Use Case
Goal is to identify the incoming events/rows to check if it is a new row or an update. New Row will go to a different topic and update row will go to a different topic.
Approach: Have a lookup table (KTABLE) and do two join operations 1. Inner join to detect an update. 2. Left join when the right table key is null to detect an Insert/New row. Create two streams from the result of above two operations. Run an insert into query to a stream, which will insert records into the lookup table.
Steps to replicate the issue is here: (Takes 7 minutes)
Step 1.
docker-compose up
Latest Confluent 5.1.0 platform with docker.
Step 2. docker ps
Note: Make sure the broker is up.Broker was frequently going down in my local.
Step 3.
Get into the bash of the schema registry in a new terminal.( It's easy to monitor if you keep this terminal open.)
docker run -it --net=cp-all-in-one_default --rm confluentinc/cp-schema-registry:5.1.0 bash
Step 4.
Create a lookup table. With a topic LOAD.TEST.LOCAL.LOOKUP.TABLE. My schema has key of type String. Three sample records are below. You are populating the lookup table first with initial 3 dummy records.

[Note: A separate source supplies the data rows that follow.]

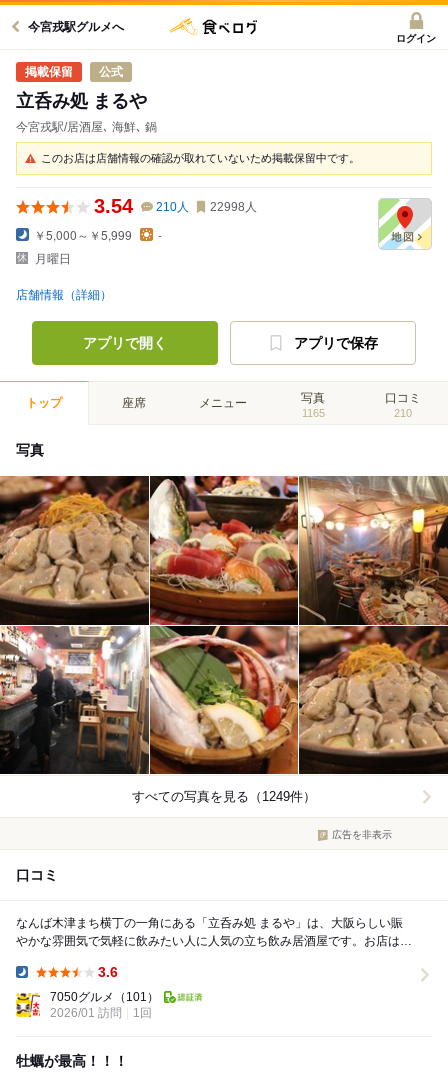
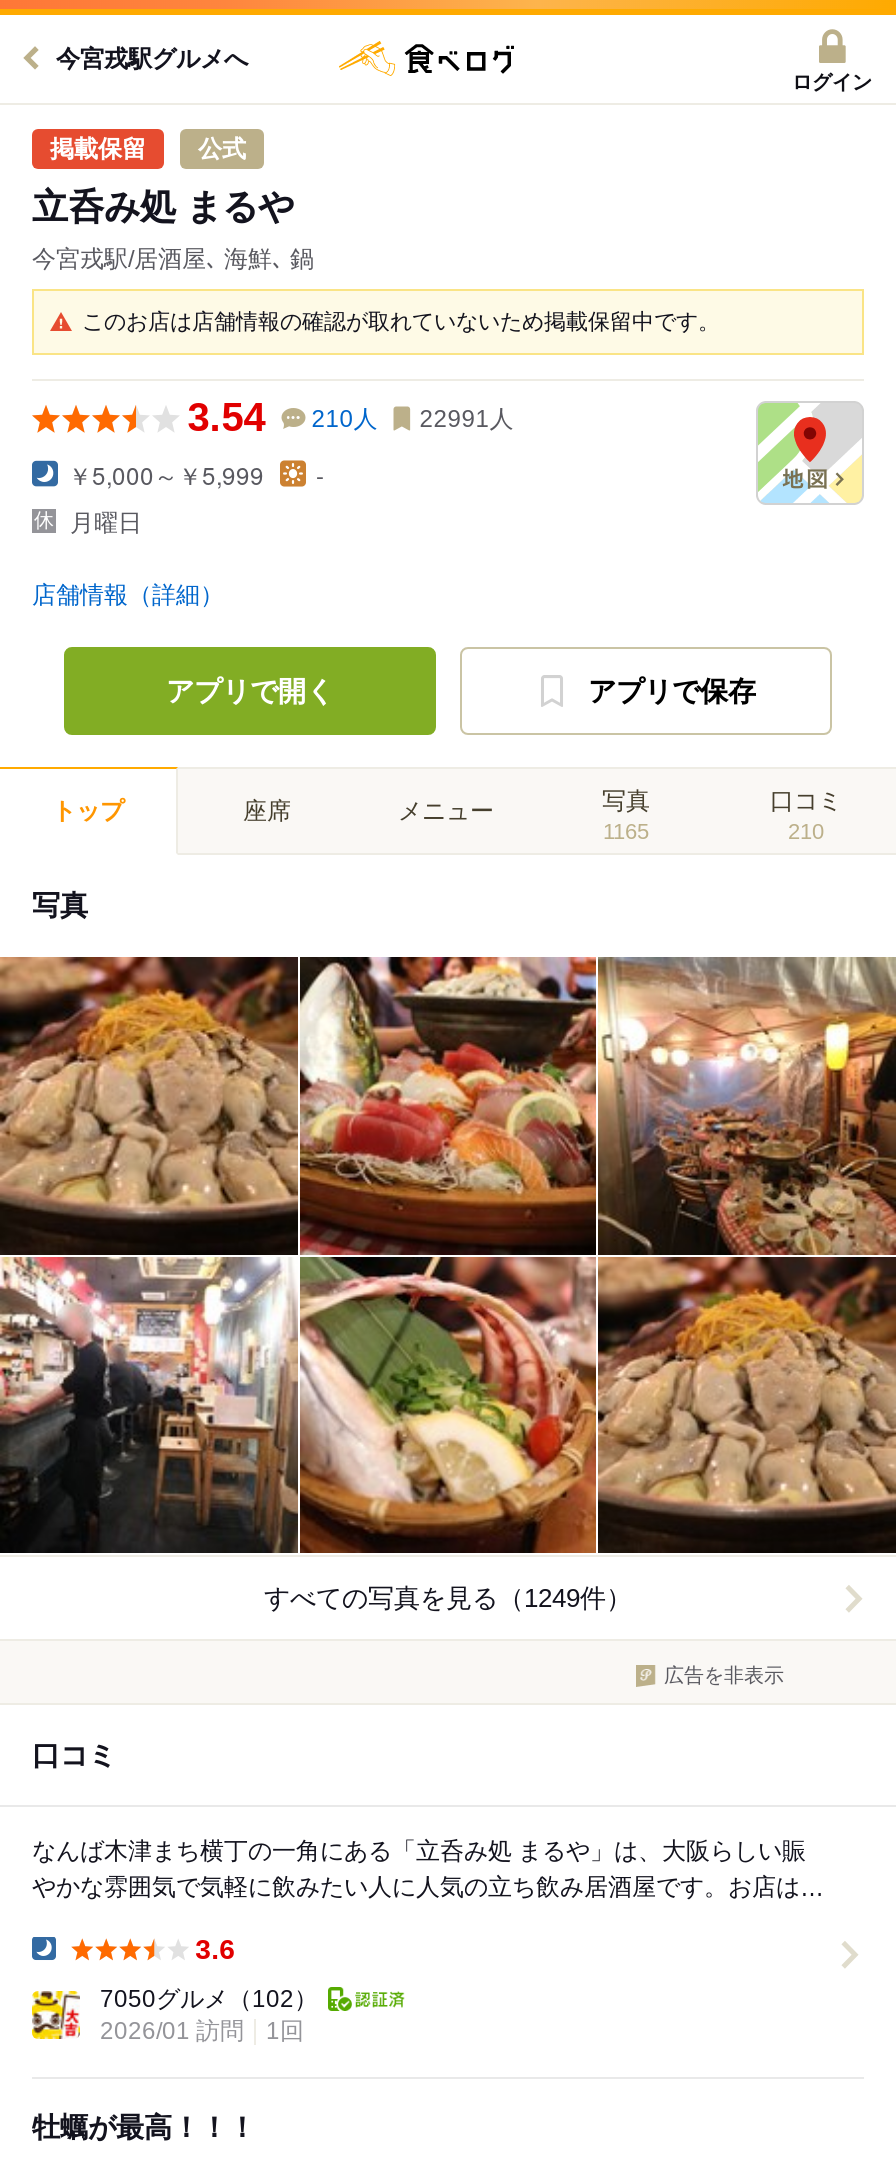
- 3.54 210人 22998人
+ 3.54 210人 22991人

- 7050グルメ（101）
+ 7050グルメ（102）
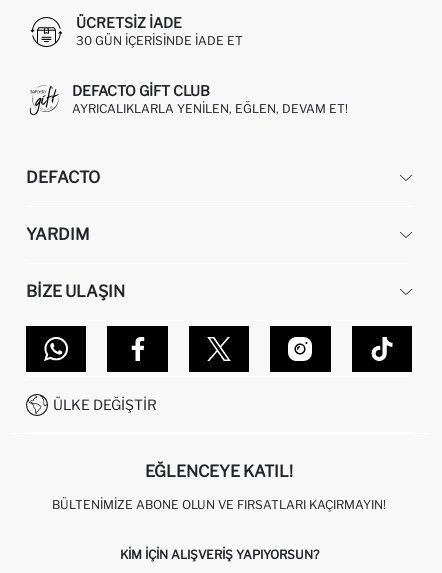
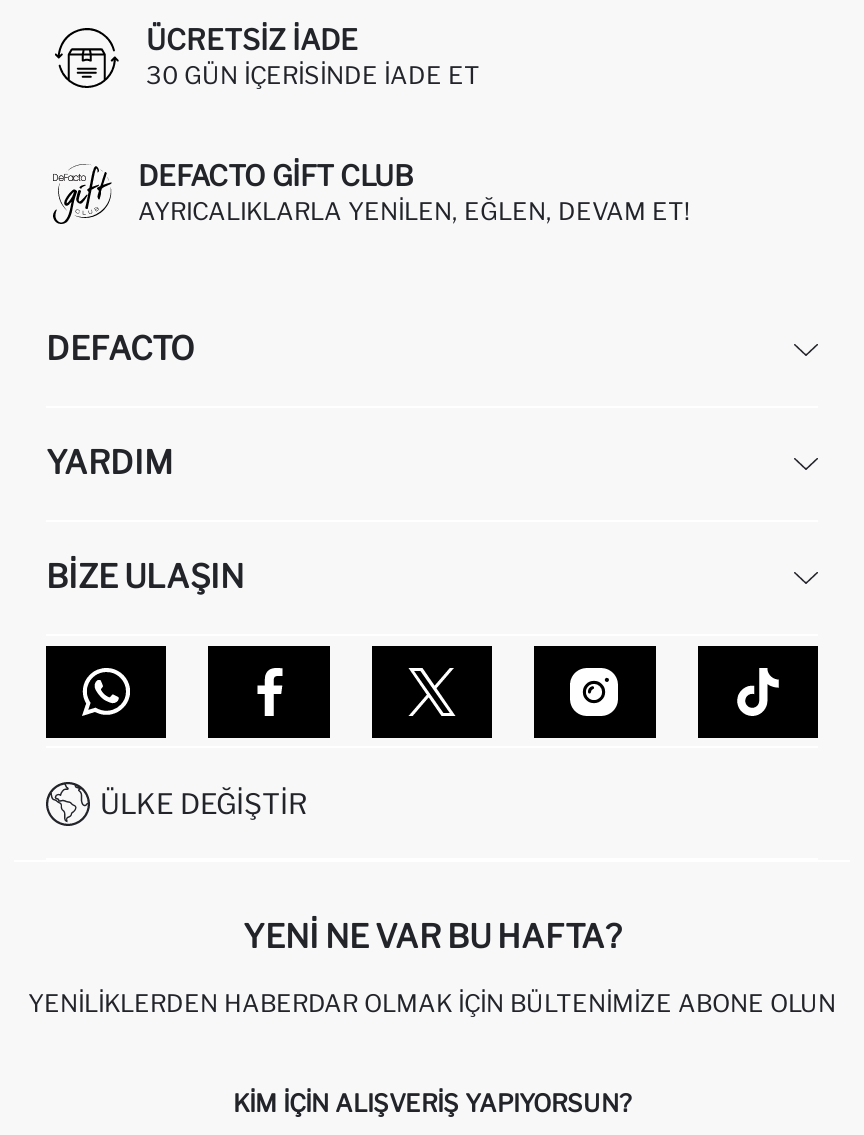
- EĞLENCEYE KATIL!
+ YENI NE VAR BU HAFTA?

- BÜLTENIMIZE ABONE OLUN VE FIRSATLARI KAÇIRMAYIN!
+ YENILIKLERDEN HABERDAR OLMAK İÇIN BÜLTENIMIZE ABONE OLUN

kafka-avro-console-producer --broker-list broker:9092 --topic LOAD.TEST.LOCAL.LOOKUP.TABLE \
--property schema.registry.url=http://schema-registry:8081 \
--property parse.key=true \
--property key.separator=, \
--property key.schema='{"type":"string"}' \
--property value.schema='{"name":"LOAD.TEST.LOCAL.LOOKUP.TABLE","type":"record","namespace":"example.sender.batch","fields":[{"name":"SENDER_CODE","type":"string"},{"name":"SENDER_NAME","type":"string"},{"name":"SENDER_CATEGORY_CODE","type":"string"},{"name":"SENDER_AGENCY_CODE","type":"string"},{"name":"SENDER_SUB_AGENCY_CODE","type":"string"},{"name":"SENDER_FOREIGN_IND","type":"string"},{"name":"SENDER_FOREIGN_COUNTRY","type":"string"},{"name":"SENDER_NAME_ALTERNATE","type":"string"},{"name":"PARENT_SENDER_CODE","type":"string"},{"name":"CHANGE_DATE","type":"string"},{"name":"REQUESTING_LOCATION","type":"string"},{"name":"REQUEST_DATE","type":"string"},{"name":"REPLACEMENT_SENDER_CODE","type":"string"},{"name":"SENDER_STATUS","type":"string"},{"name":"SENDER_DUNS","type":"string"},{"name":"ADDRESSLINE1","type":"string"},{"name":"ADDRESSLINE2","type":"string"},{"name":"ADDRESSLINE3","type":"string"},{"name":"ADDRESS4","type":"string"},{"name":"CITY","type":"string"},{"name":"STATE","type":"string"},{"name":"POSTAL_CODE","type":"string"},{"name":"URL","type":"string"},{"name":"SENDER_ACRONYM","type":"string"},{"name":"DEACTIVATED_DATE","type":"string"},{"name":"Kafka_TimeEvent","type":"string"}]}'
Now you can insert records below. Just paste the 3 records below.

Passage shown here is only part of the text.